Because the copy must hold no pictures, return the data below with all of its words intact.

Start of DATA UNDER STUDY

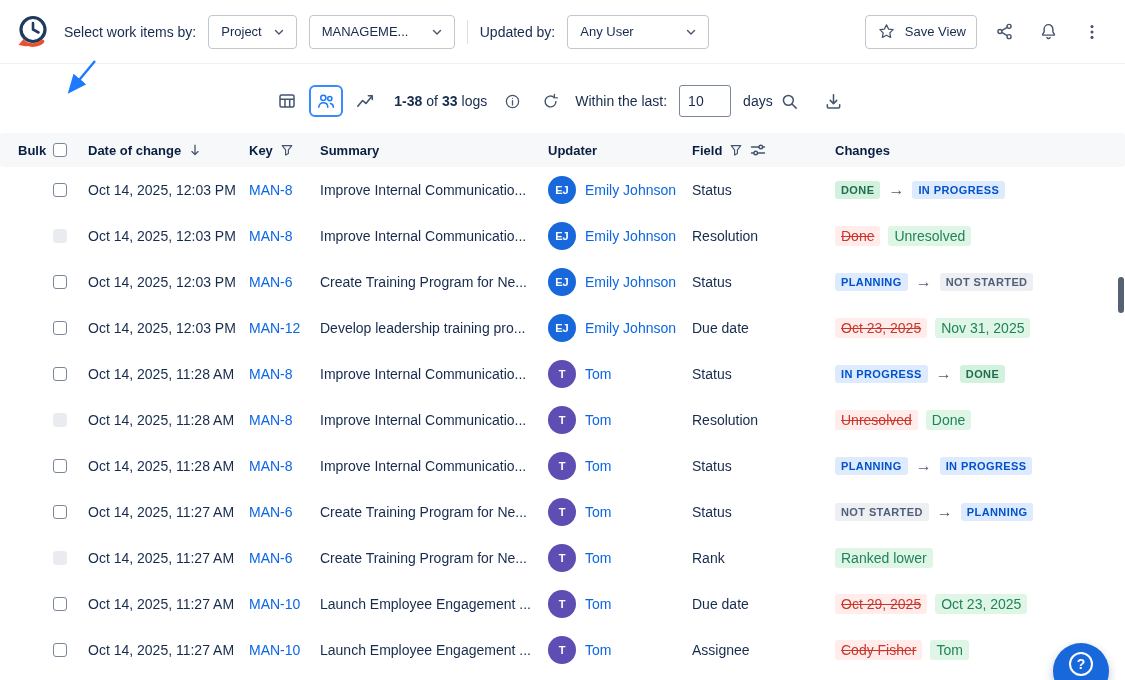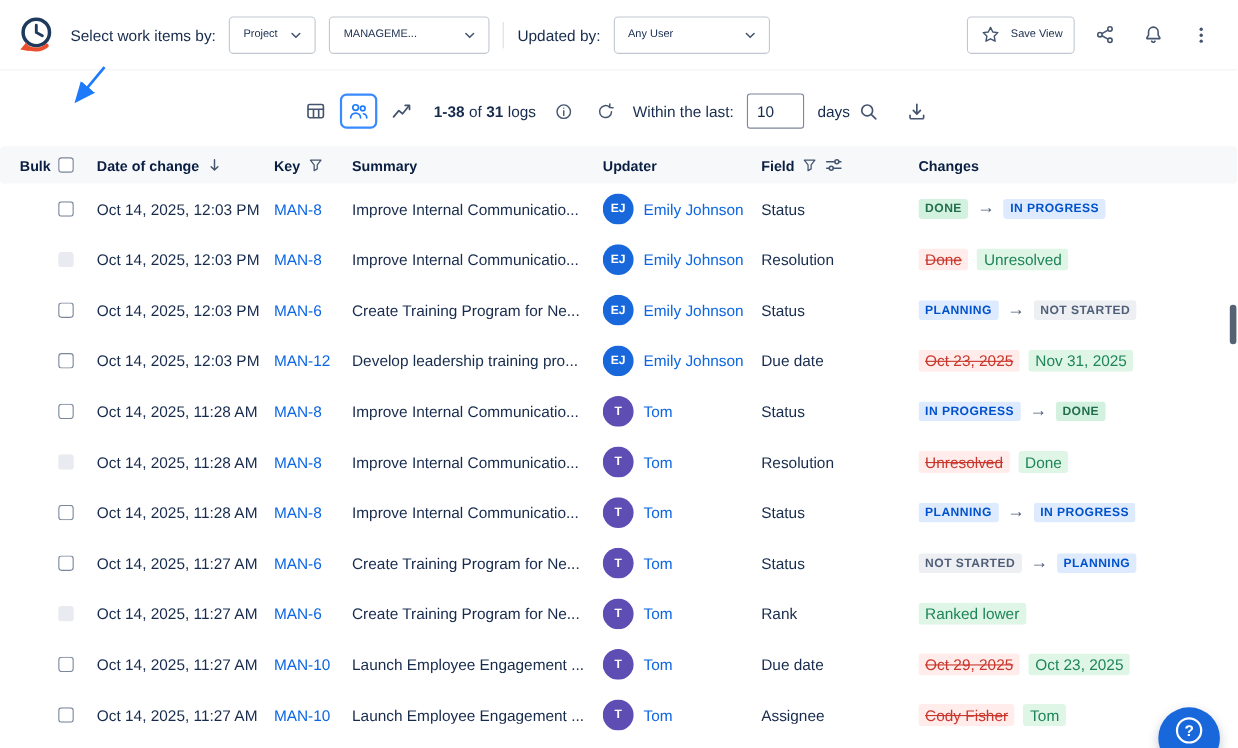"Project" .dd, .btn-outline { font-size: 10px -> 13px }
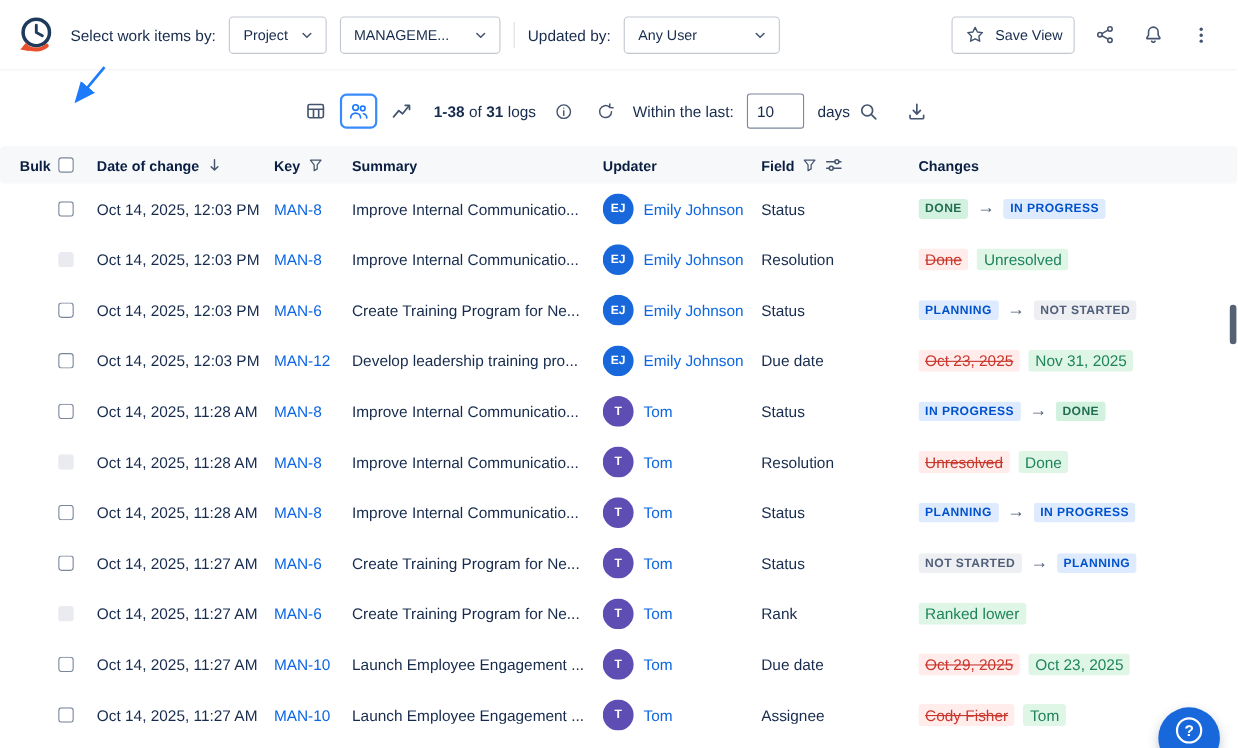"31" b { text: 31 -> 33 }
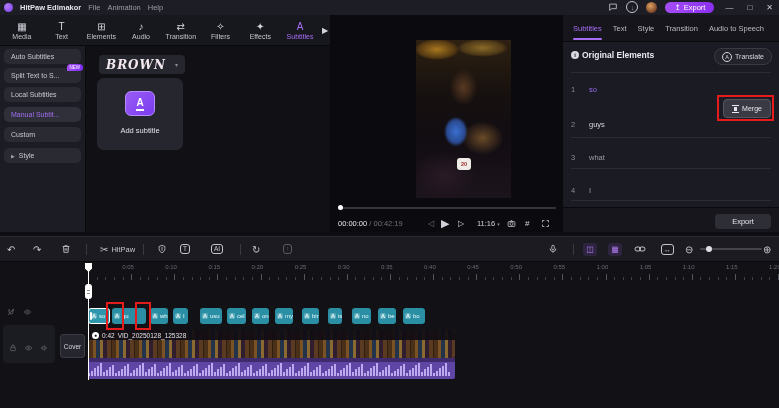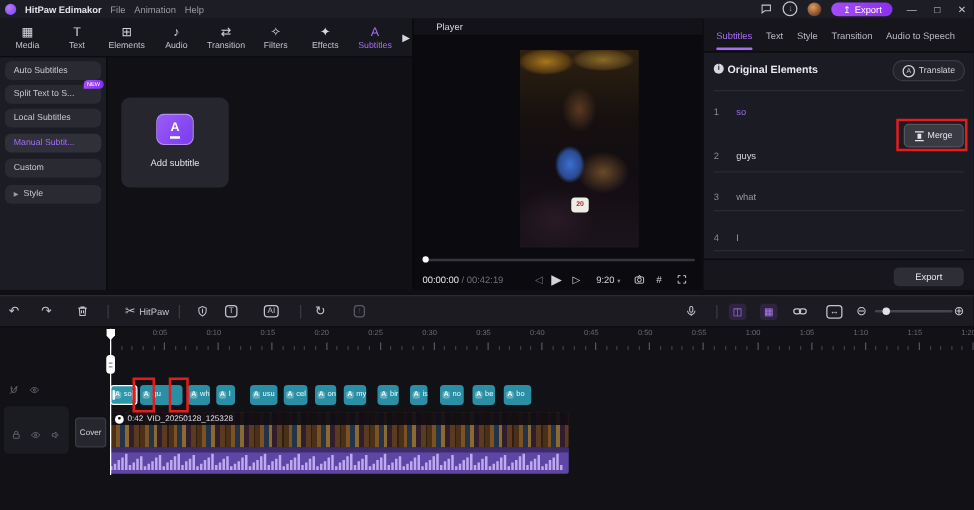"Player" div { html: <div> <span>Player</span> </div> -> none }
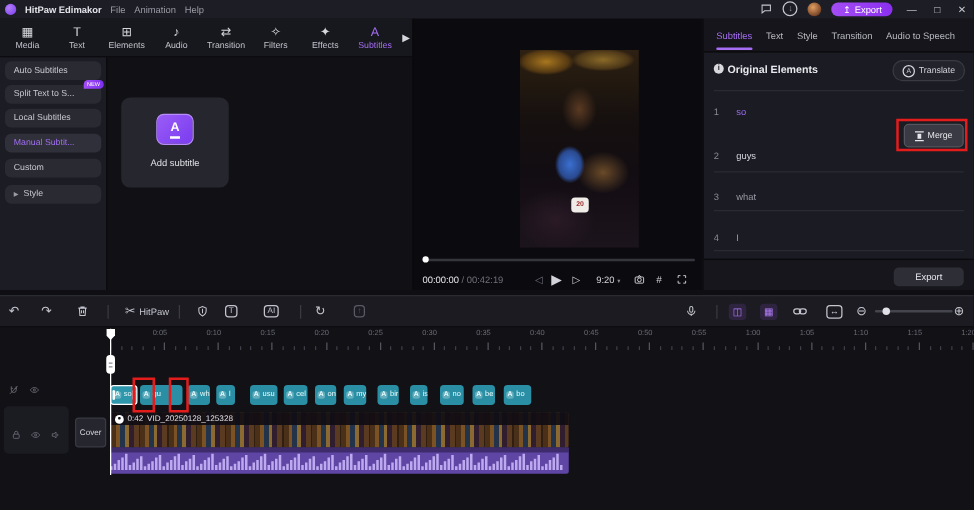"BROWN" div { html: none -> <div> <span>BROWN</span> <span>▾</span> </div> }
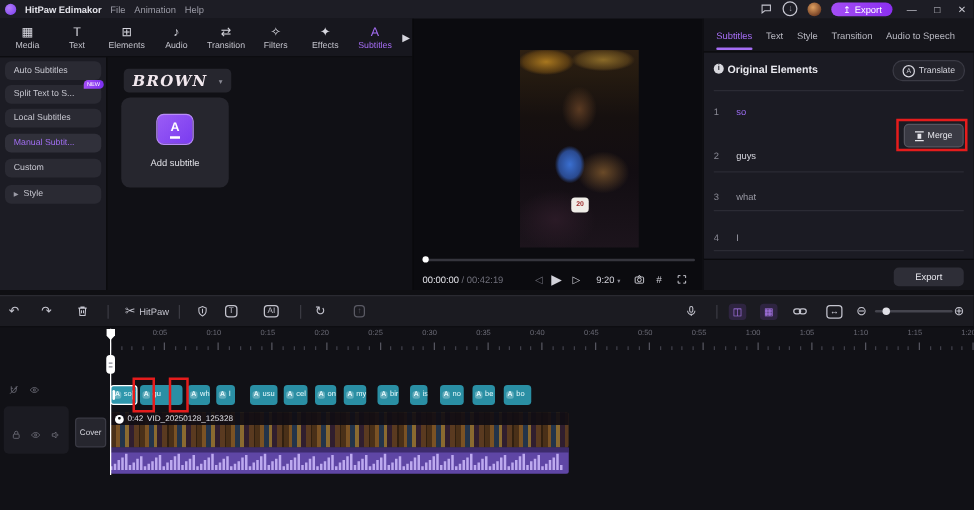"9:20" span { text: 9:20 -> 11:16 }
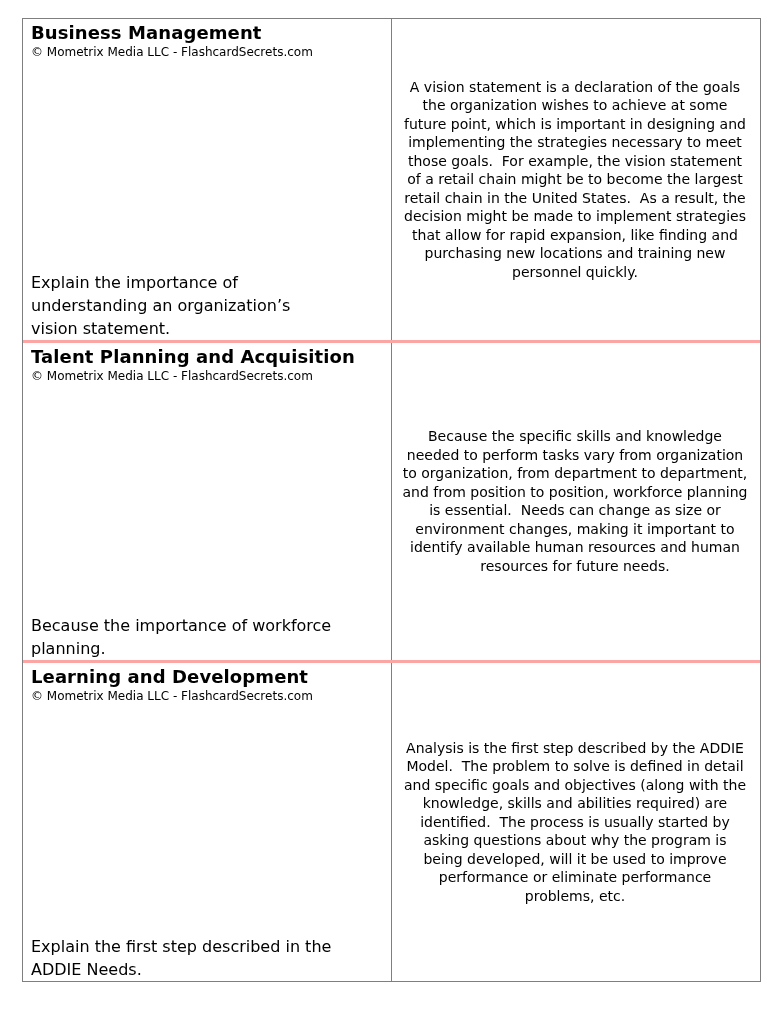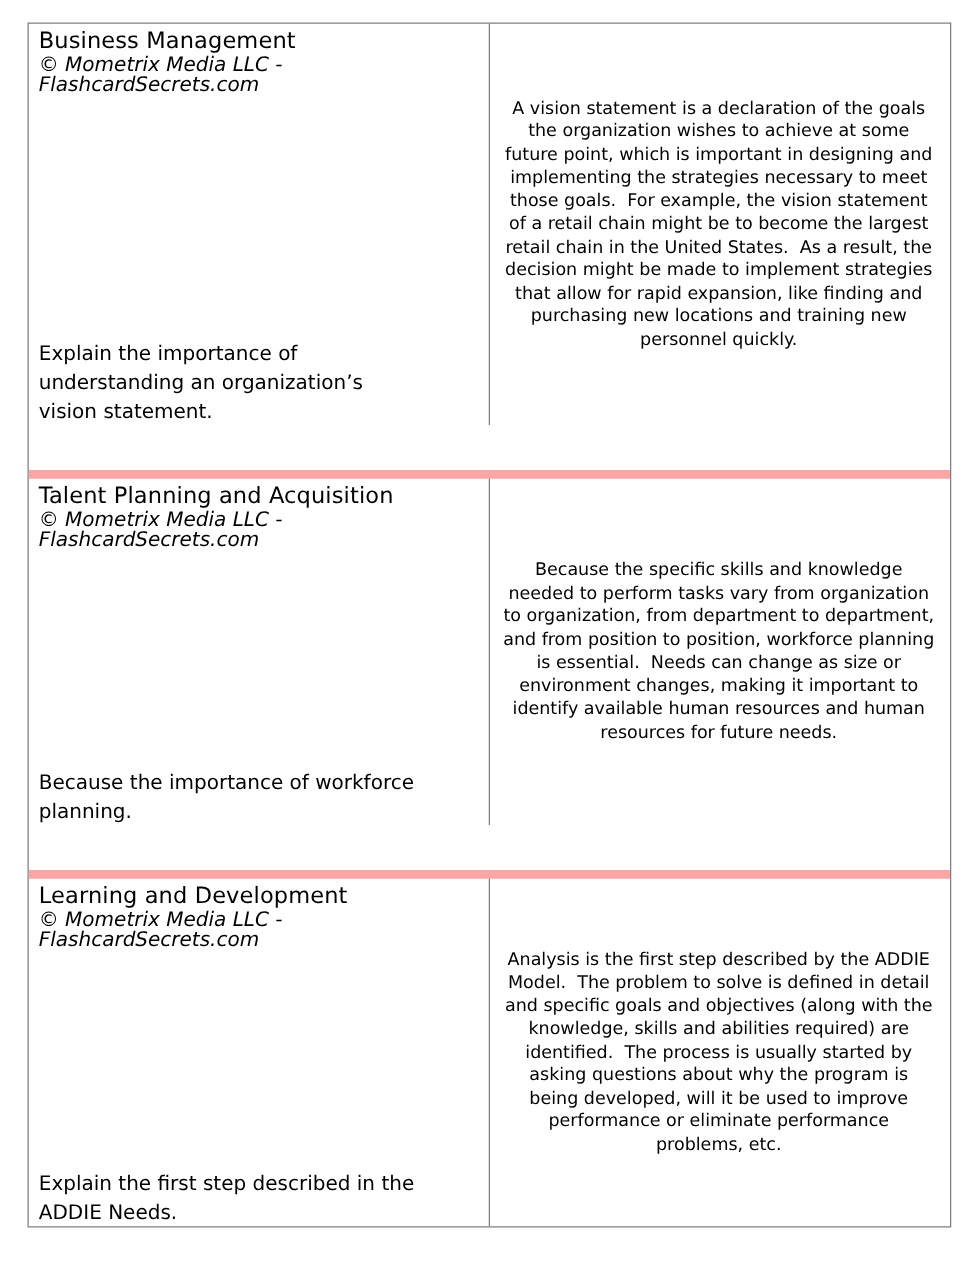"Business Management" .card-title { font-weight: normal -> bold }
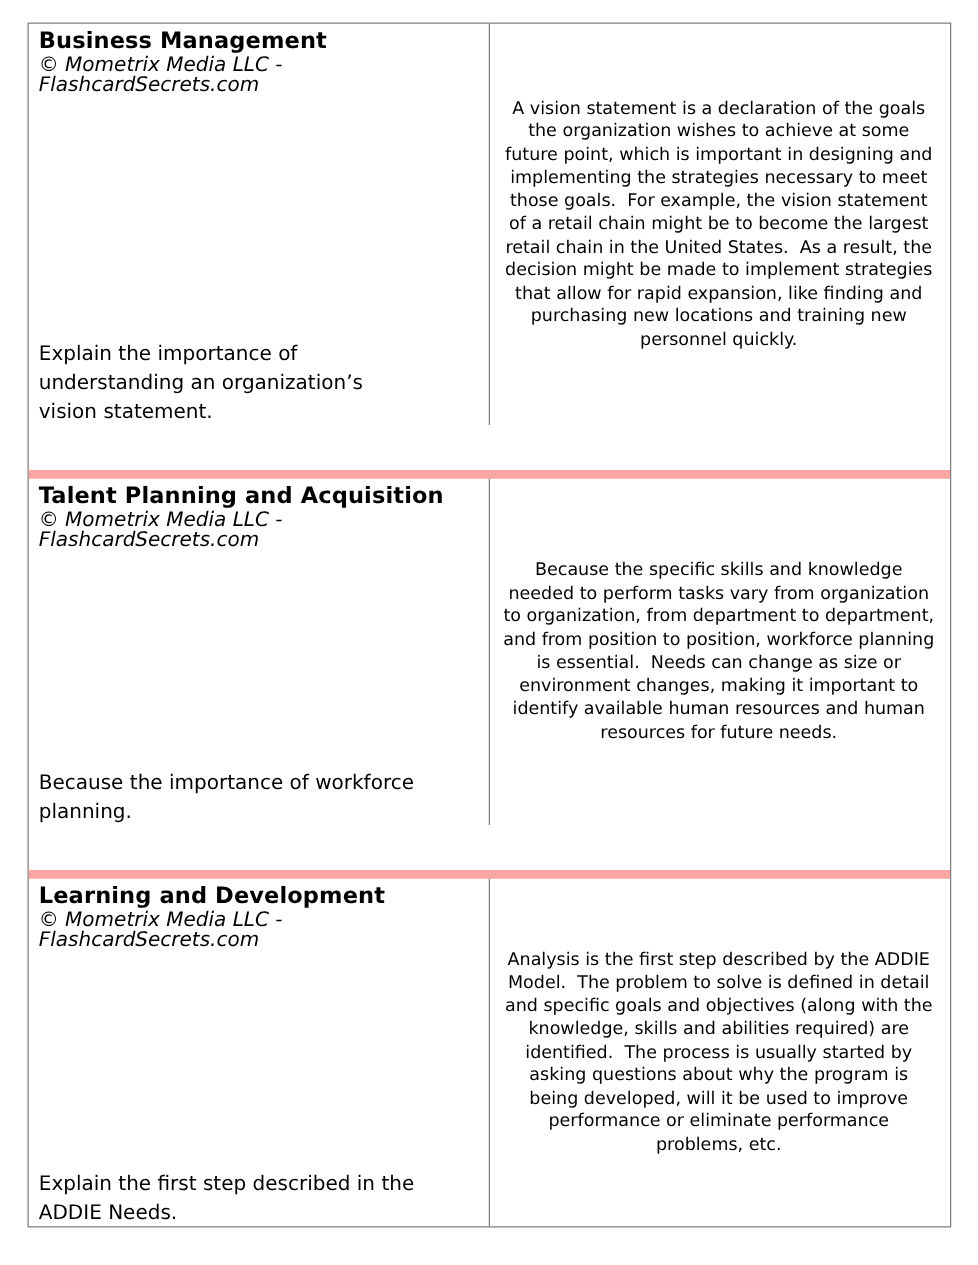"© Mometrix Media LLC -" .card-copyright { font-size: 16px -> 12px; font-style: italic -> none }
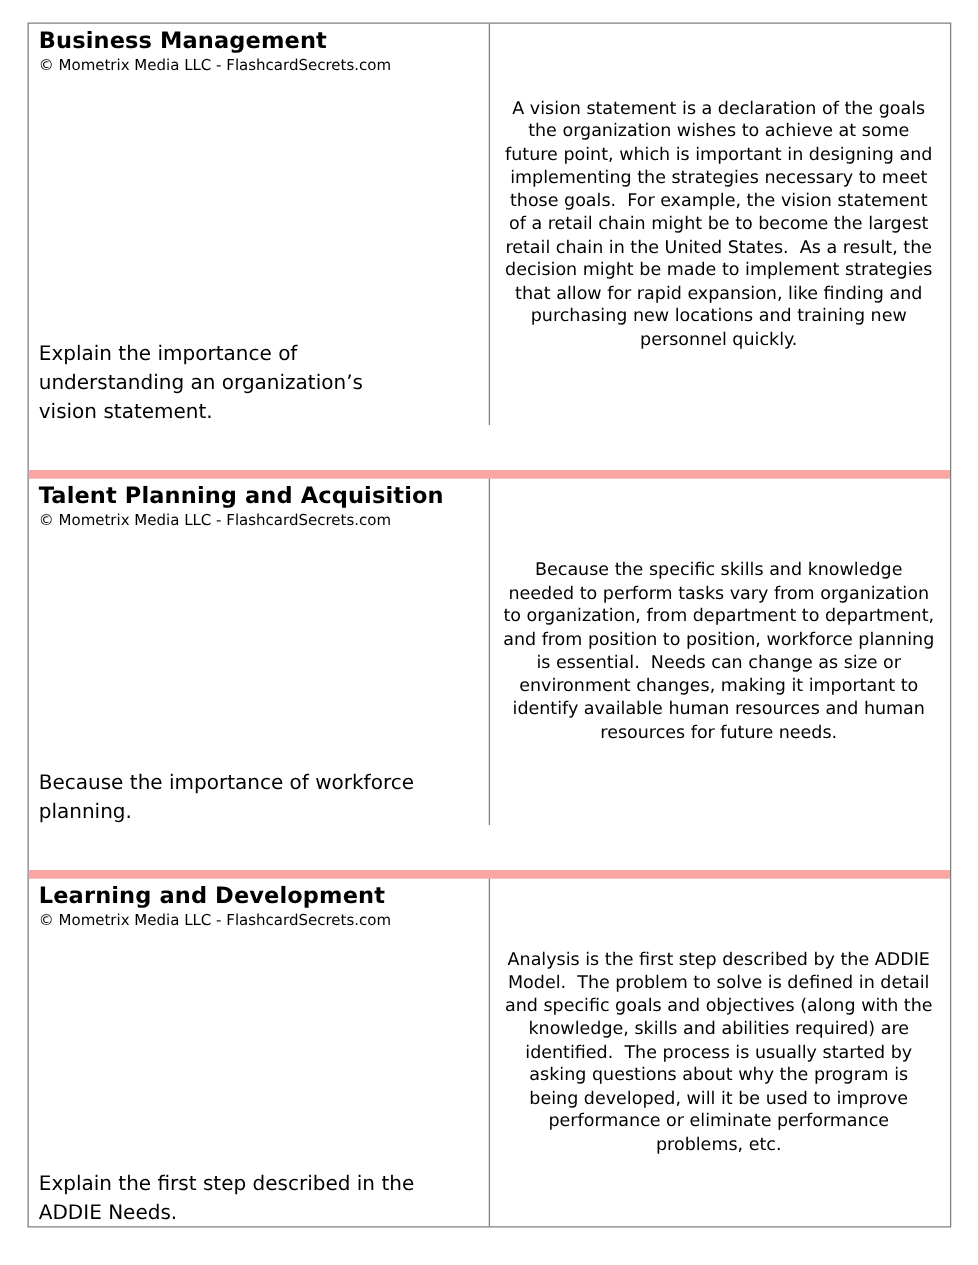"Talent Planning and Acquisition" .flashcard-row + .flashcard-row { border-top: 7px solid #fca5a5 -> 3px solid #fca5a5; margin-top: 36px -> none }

End of DATA UNDER STUDY

▸ EXERCISE OUTPUT:
"Project" .dd, .btn-outline { font-size: 10px -> 13px }
"31" b { text: 31 -> 33 }
"Player" div { html: <div> <span>Player</span> </div> -> none }
"BROWN" div { html: none -> <div> <span>BROWN</span> <span>▾</span> </div> }
"9:20" span { text: 9:20 -> 11:16 }
"Business Management" .card-title { font-weight: normal -> bold }
"© Mometrix Media LLC -" .card-copyright { font-size: 16px -> 12px; font-style: italic -> none }
"Talent Planning and Acquisition" .flashcard-row + .flashcard-row { border-top: 7px solid #fca5a5 -> 3px solid #fca5a5; margin-top: 36px -> none }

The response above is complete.